Her determination and remarkable endeavours led to a second Nobel Prize in 1911, this time in chemistry for creating a means of measuring radioactivity. Not long after, Sorbonne built the first radium institute with two laboratories; one for study of radioactivity under Marie Curie's direction, and the other for biological research into the treatment of cancer.
During the First World War, Marie Curie worked to develop small, mobile X-ray units that could be used to diagnose injuries near the battlefront. As Director of the Red Cross Radiological Service, she toured Paris, asking for money, supplies and vehicles which could be converted.
In October 1914, the first machines, known as "Petits Curies", were ready, and Marie set off to the front.
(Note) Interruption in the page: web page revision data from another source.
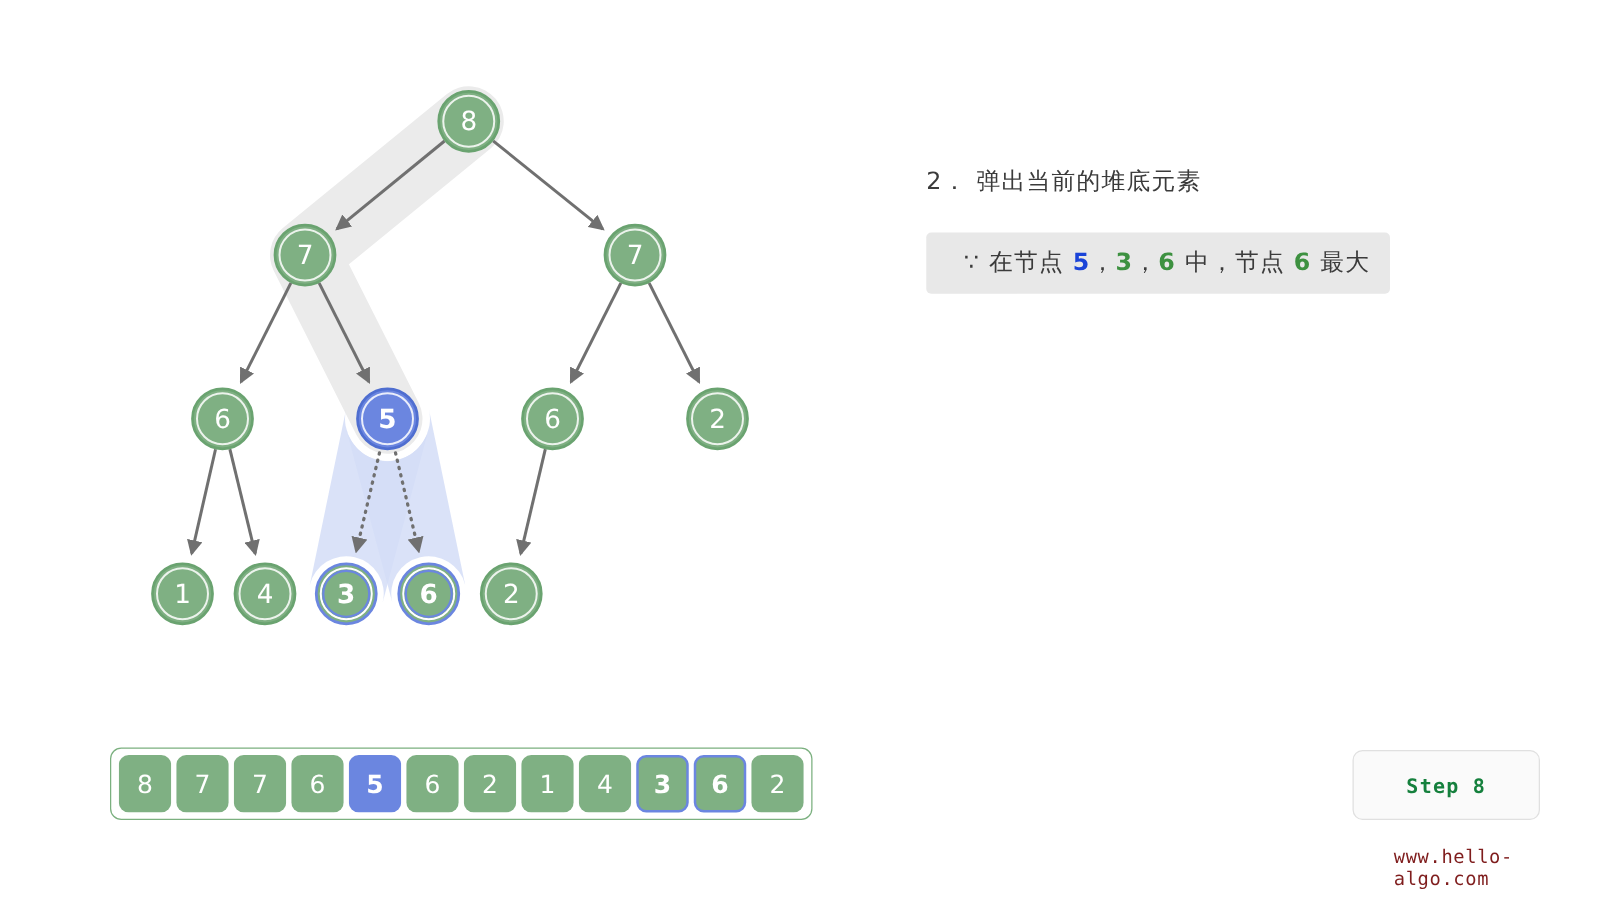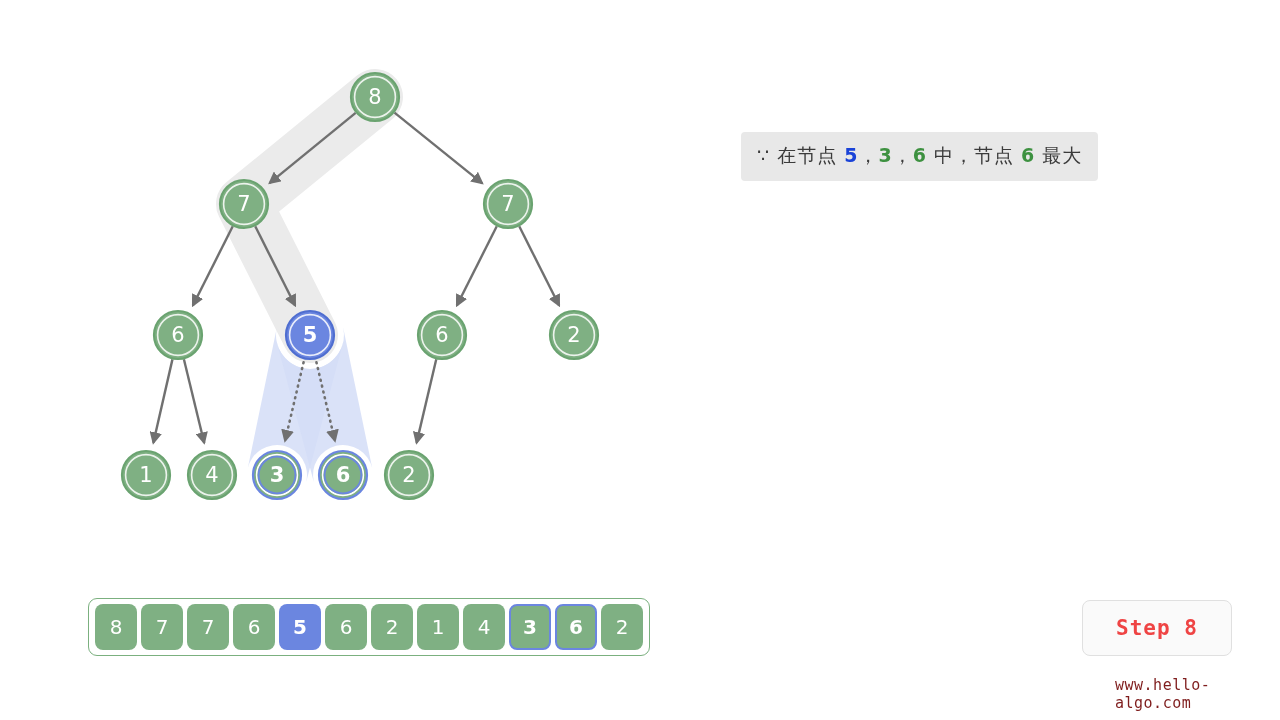--- a/index.html
+++ b/index.html
@@ -230,6 +230,7 @@
 
 <div id="info-panel">
 
+  <div class="step-line">2． 弹出当前的堆底元素</div>
 
   <div id="note-box"><span>∵ 在节点 </span><span class="note-blue">5</span><span>，</span><span class="note-green">3</span><span>，</span><span class="note-green">6</span><span> 中，节点 </span><span class="note-green">6</span><span> 最大</span></div>
 </div>

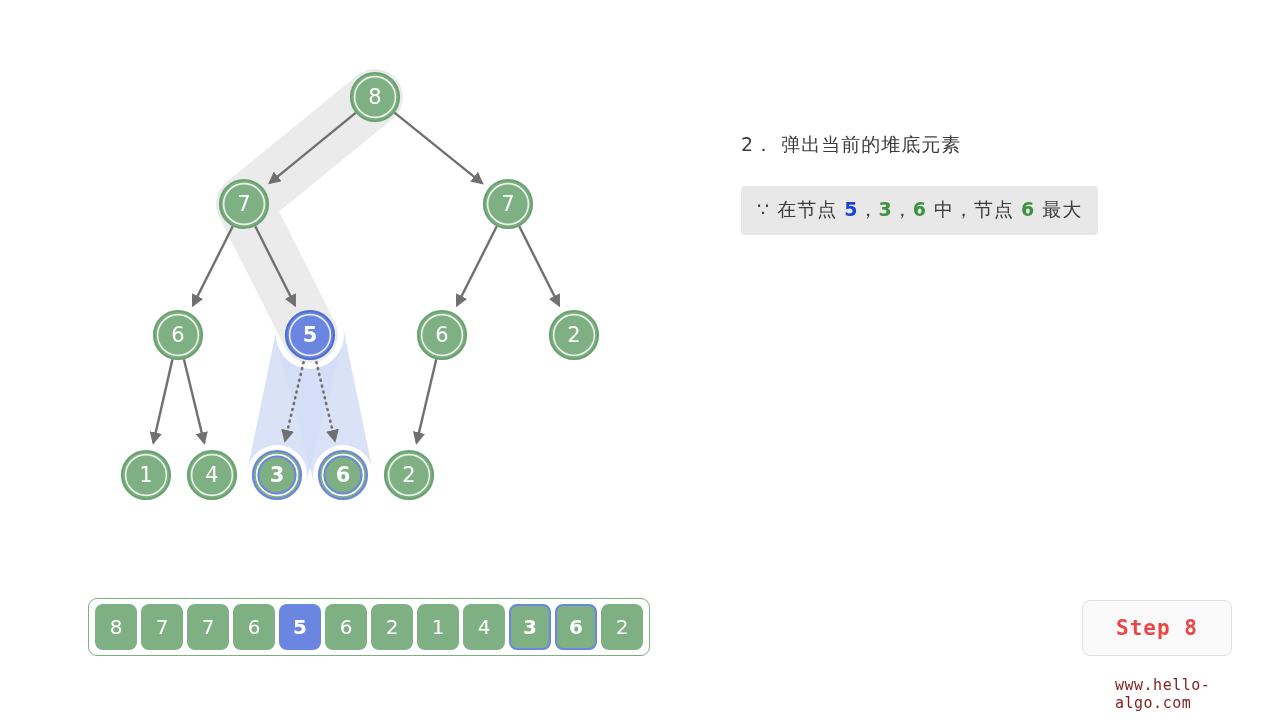--- a/index.html
+++ b/index.html
@@ -49,7 +49,7 @@
   #note-box {
     background: #e8e8e8;
     border-radius: 4px;
-    padding: 11px 16px 12px 16px;
+    padding: 11px 16px 12px 30px;
     font-size: 19px;
     color: #3b3b3b;
     letter-spacing: 1px;

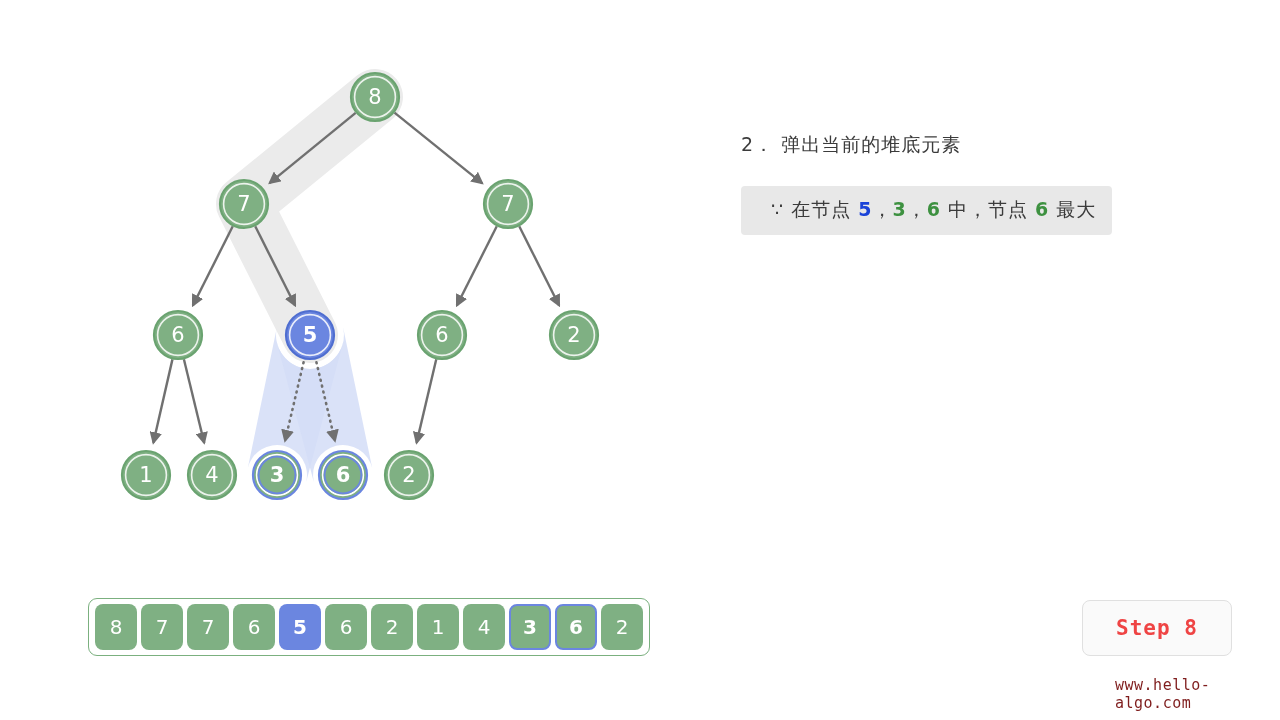--- a/index.html
+++ b/index.html
@@ -109,9 +109,9 @@
     align-items: center;
     justify-content: center;
     font-family: "DejaVu Sans Mono", "Liberation Mono", monospace;
-    font-size: 21px;
-    font-weight: bold;
-    color: #ef4444;
+    font-size: 16px;
+    font-weight: bold;
+    color: #15803d;
     letter-spacing: 1px;
   }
She worked with her daughter Irene, then aged 17, at casualty clearing stations close to the front line, X-raying wounded men to locate fractures, bullets and shrapnel.
The technology Marie Curie developed for the "Petits Curies" is similar to that used today in the fluoroscopy machine at our Hampstead hospice. A powerful X-ray machine, it allows doctors to examine moving images in the body, such as pumping action of the heart or the motion of swallowing.
After the war, Marie continued her work as a researcher, teacher and head of a laboratory and received many awards and prizes. Among them were the Ellan Richards Research Prize (1921), the Grand Prix du Marquis d'Argenteuil (1923) and the Cameron Prize from Edinburgh University (1931). She was also the recipient of many honorary degrees from universities around the world.